** INPUT FOR THIS TASK follows **

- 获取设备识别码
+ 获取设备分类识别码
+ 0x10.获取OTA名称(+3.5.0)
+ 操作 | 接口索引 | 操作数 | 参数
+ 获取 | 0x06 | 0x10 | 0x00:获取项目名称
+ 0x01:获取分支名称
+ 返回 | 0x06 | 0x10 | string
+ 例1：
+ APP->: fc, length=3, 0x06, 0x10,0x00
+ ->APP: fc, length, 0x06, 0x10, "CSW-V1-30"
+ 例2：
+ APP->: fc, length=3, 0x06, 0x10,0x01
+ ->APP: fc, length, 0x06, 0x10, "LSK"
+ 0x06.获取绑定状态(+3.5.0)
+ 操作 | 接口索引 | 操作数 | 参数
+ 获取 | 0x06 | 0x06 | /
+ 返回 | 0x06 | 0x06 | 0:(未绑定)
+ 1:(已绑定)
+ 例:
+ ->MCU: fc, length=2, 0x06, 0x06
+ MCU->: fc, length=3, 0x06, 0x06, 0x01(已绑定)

** End of INPUT FOR THIS TASK **

EXERCISE OBJECTIVE: Look through the data above and return each line where the string "length" occurs.

EXERCISE OUTPUT:
+ APP->: fc, length=3, 0x06, 0x10,0x00
+ ->APP: fc, length, 0x06, 0x10, "CSW-V1-30"
+ APP->: fc, length=3, 0x06, 0x10,0x01
+ ->APP: fc, length, 0x06, 0x10, "LSK"
+ ->MCU: fc, length=2, 0x06, 0x06
+ MCU->: fc, length=3, 0x06, 0x06, 0x01(已绑定)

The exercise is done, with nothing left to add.